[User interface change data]
◇ ◇ ◇ ◇

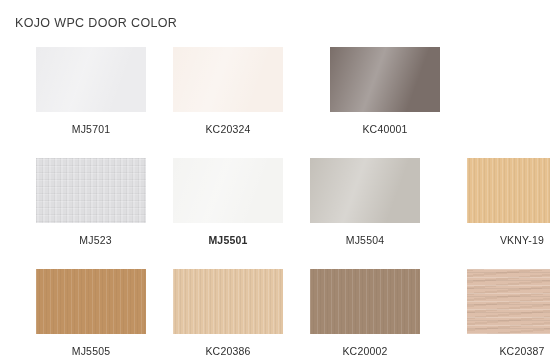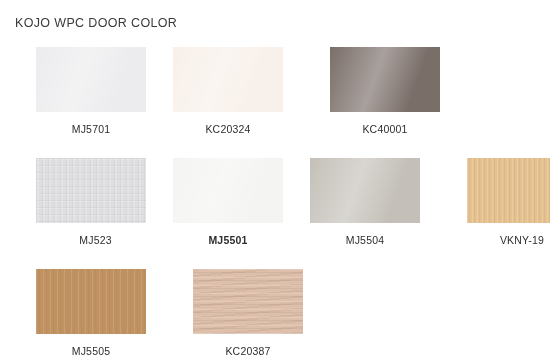--- a/index.html
+++ b/index.html
@@ -229,6 +229,12 @@
         <div class="swatch-label" style="color: rgb(46, 46, 46); text-align: right;">MJ5505</div>
       </div>
 
+      <div class="cell">
+        <div class="swatch" style="background-color: rgb(227, 198, 164);">
+          <div class="grain grain-vertical"></div>
+        </div>
+        <div class="swatch-label" style="color: rgb(46, 46, 46);">KC20386</div>
+      </div>
 
 
       <div class="cell last">

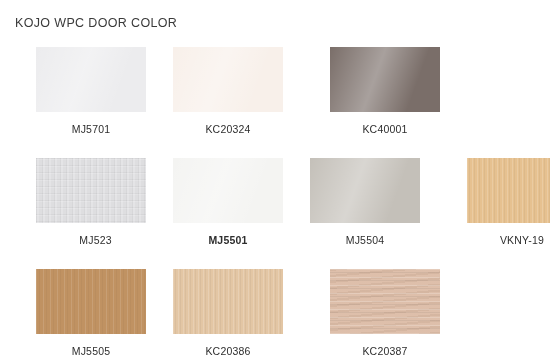--- a/index.html
+++ b/index.html
@@ -236,6 +236,12 @@
         <div class="swatch-label" style="color: rgb(46, 46, 46);">KC20386</div>
       </div>
 
+      <div class="cell">
+        <div class="swatch" style="background-color: rgb(162, 136, 113);">
+          <div class="grain grain-vertical-soft"></div>
+        </div>
+        <div class="swatch-label" style="color: rgb(46, 46, 46);">KC20002</div>
+      </div>
 
       <div class="cell last">
         <div class="swatch" style="background-color: rgb(220, 188, 166);">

◇ ◇ ◇ ◇

_Your assignment_
Wherever the string "color" appears in a line of the records above, copy that line.

_Output of the exercise_
         <div class="swatch-label" style="color: rgb(46, 46, 46); text-align: right;">MJ5505</div>
+        <div class="swatch" style="background-color: rgb(227, 198, 164);">
+        <div class="swatch-label" style="color: rgb(46, 46, 46);">KC20386</div>
         <div class="swatch-label" style="color: rgb(46, 46, 46);">KC20386</div>
+        <div class="swatch" style="background-color: rgb(162, 136, 113);">
+        <div class="swatch-label" style="color: rgb(46, 46, 46);">KC20002</div>
         <div class="swatch" style="background-color: rgb(220, 188, 166);">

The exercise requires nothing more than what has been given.